Grace tenía los ojos azules. De un azul oscuro, moteado de gris, con algo de castaño, quizá, pero también de avellana a modo de contraste. Eran ojos intrincados, ojos que cambiaban de color según la intensidad y la inflexión de la luz que recibieran en un momento determinado, y cuando la vi por primera vez aquel día en el despacho de Betty, se me ocurrió que nunca había conocido a una mujer que irradiara tal serenidad, tanto aplomo en su manera de ser, como si hubiera alcanzado ya, sin haber cumplido aún veintisiete años, un estadio de existencia superior al del resto de los mortales. No pretendo sugerir que hubiese en ella reserva alguna, que Grace flotara por encima de las circunstancias envuelta en alguna beatífica niebla de con descendencia o frialdad.

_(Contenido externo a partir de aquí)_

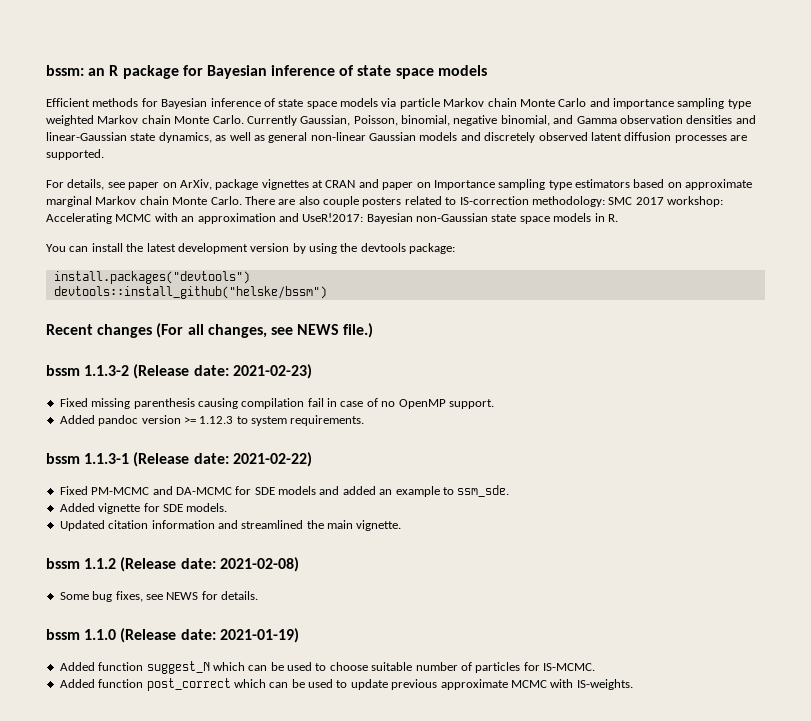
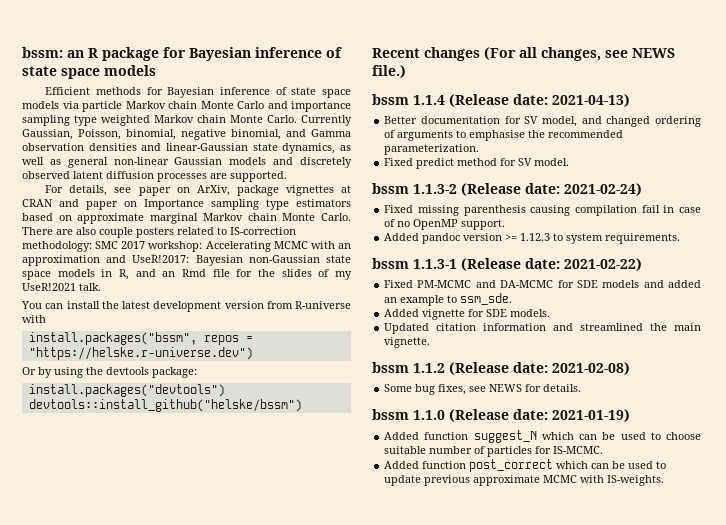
[607,214,618,222] R. -> [119,269,352,280] [22,283,101,291] R, and an Rmd file for the slides of my UseR!2021 talk.
(290, 247) none -> [266,301,351,309] [22,315,46,323] [28,332,253,345] [28,347,253,360] [22,367,36,375] from R-universe with // install.packages("bssm", repos = "https://helske.r-universe.dev") // Or
(374, 330) none -> [372,94,630,107] [384,116,701,127] [384,130,624,141] [384,144,480,155] [384,158,570,169] // bssm 1.1.4 (Release date: 2021-04-13) // Better documentation for SV model, and changed ordering of arguments to emphasise the recommended parameterization. // Fixed predict method for SV model.
[232,364,312,379] 2021-02-23) -> [564,183,642,196] 2021-02-24)

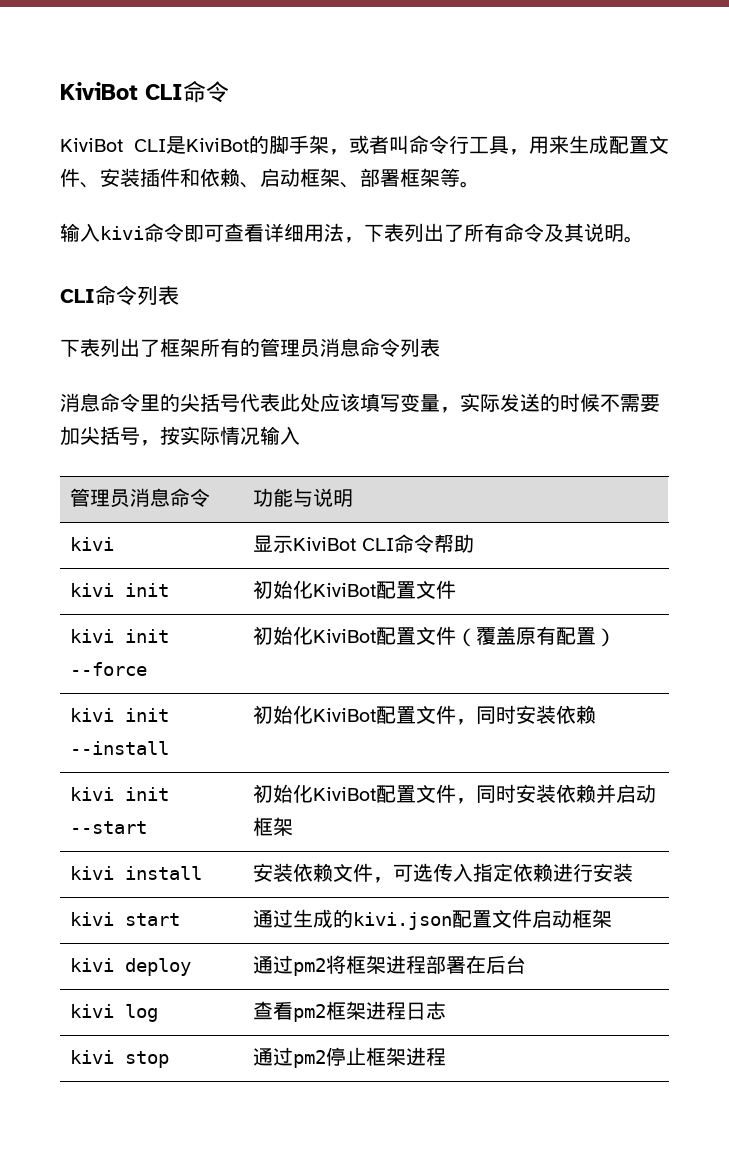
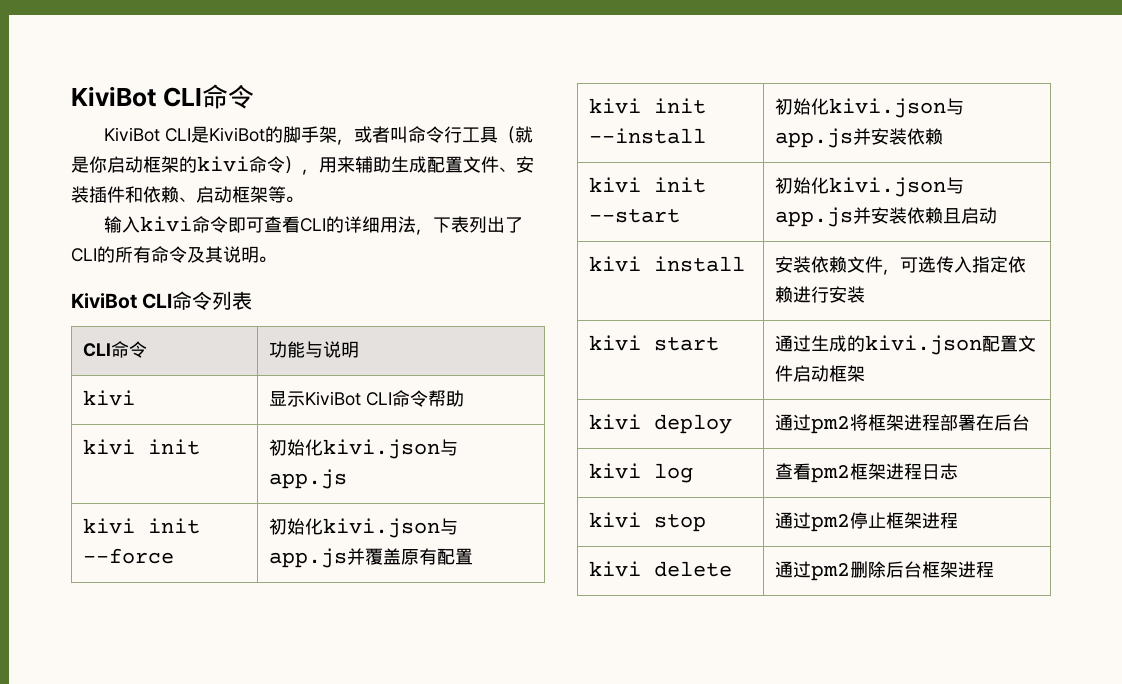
[509,135,569,155] ，用来 -> [498,126,534,144] [71,156,391,175] （就是你启动框架的kivi命令），用来辅助
[340,168,440,188] 、部署框架 -> (268, 194) none
(264, 233) none -> [300,216,345,233] CLI的
(464, 233) none -> [71,246,115,263] CLI的
(644, 239) none -> [71,293,137,309] KiviBot
[60,338,440,358] [60,393,660,413] [60,426,300,446] [69,488,170,508] // 下表列出了框架所有的管理员消息命令列表 // 消息命令里的尖括号代表此处应该填写变量，实际发送的时候不需要加尖括号，按实际情况输入 // 管理员消息 -> [82,343,111,357] // CLI
[312,580,456,599] KiviBot配置文件 -> [322,439,458,459] [268,469,347,489] kivi.json与app.js
[312,626,476,647] KiviBot配置文件（ -> [322,518,458,538] [268,548,365,568] kivi.json与app.js并
[595,628,616,647] ） -> (473, 556) none
[312,705,516,725] KiviBot配置文件，同时 -> [828,98,964,118] [774,128,871,148] kivi.json与app.js并
[312,784,656,804] [252,817,293,836] KiviBot配置文件，同时安装依赖并启动框架 -> [828,177,964,197] [774,207,997,227] kivi.json与app.js并安装依赖且启动
(446, 1056) none -> [588,561,732,577] [774,561,994,581] // kivi delete | 通过pm2删除后台框架进程

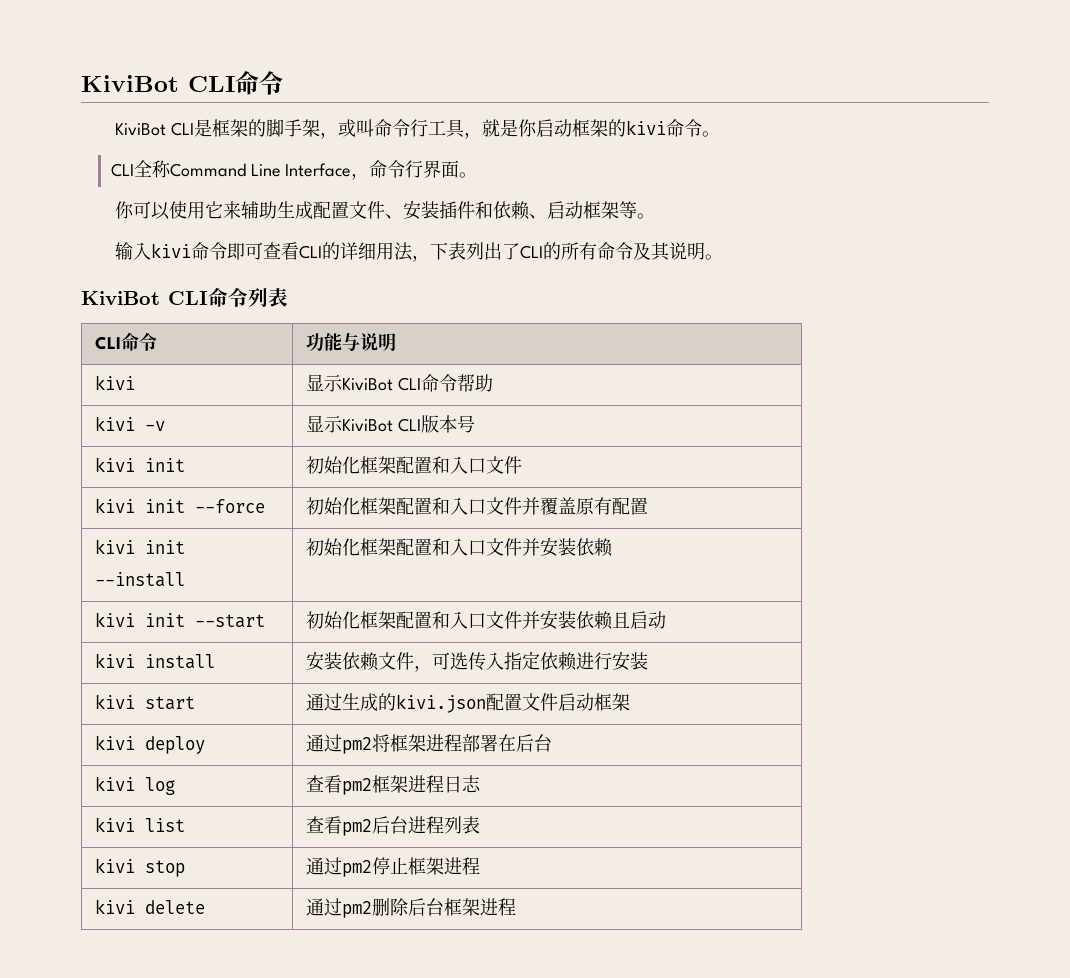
[209,127,266,142] KiviBot -> [211,119,248,137] 框架
[372,126,391,143] 者 -> (356, 128) none
[498,126,516,144] （ -> [463,132,482,139] ，
[285,156,337,175] ），用 -> [701,131,720,137] [110,160,478,180] [114,201,223,220] 。 // CLI全称Command Line Interface，命令行界面。 // 你可以使用它
(464, 398) none -> [95,416,166,431] [306,415,476,433] // kivi -v | 显示KiviBot CLI版本号
[322,439,458,459] [268,469,347,489] kivi.json与app.js -> [360,456,523,474] 框架配置和入口文件
[322,518,458,538] [268,548,347,568] kivi.json与app.js -> [360,497,523,515] 框架配置和入口文件
[828,98,964,118] [774,128,853,148] kivi.json与app.js -> [360,538,523,556] 框架配置和入口文件
[828,177,964,197] [774,207,853,227] kivi.json与app.js -> [360,611,523,629] 框架配置和入口文件
(958, 471) none -> [95,817,186,832] [306,816,481,836] // kivi list | 查看pm2后台进程列表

Por el contrario, se mostró bastante animada durante toda la entrevista, dispuesta a reír, a sonreír, a formular todas las observaciones y a hacer todos los gestos que había que hacer, pero bajo su interés profesional por las ideas que Betty y yo le proponíamos se percibía una asombrosa ausencia de lucha interior, un equilibrio mental que parecía eximirla de los habituales conflictos y agresiones de la vida moderna: falta de confianza en uno mismo, envidia, sarcasmo, necesidad de juzgar o menospreciar a los demás, el punzante, insoportable dolor de la ambición personal. Grace era joven, pero poseía un alma madura y curtida, y sentado frente a ella aquel primer día en la sede de Holst y McDermott, mirándola a los ojos y estudiando los contornos de su cuerpo esbelto y anguloso, de eso es de lo que me enamoré: la sensación de calma que la envolvía, el radiante silencio que ardía en su interior.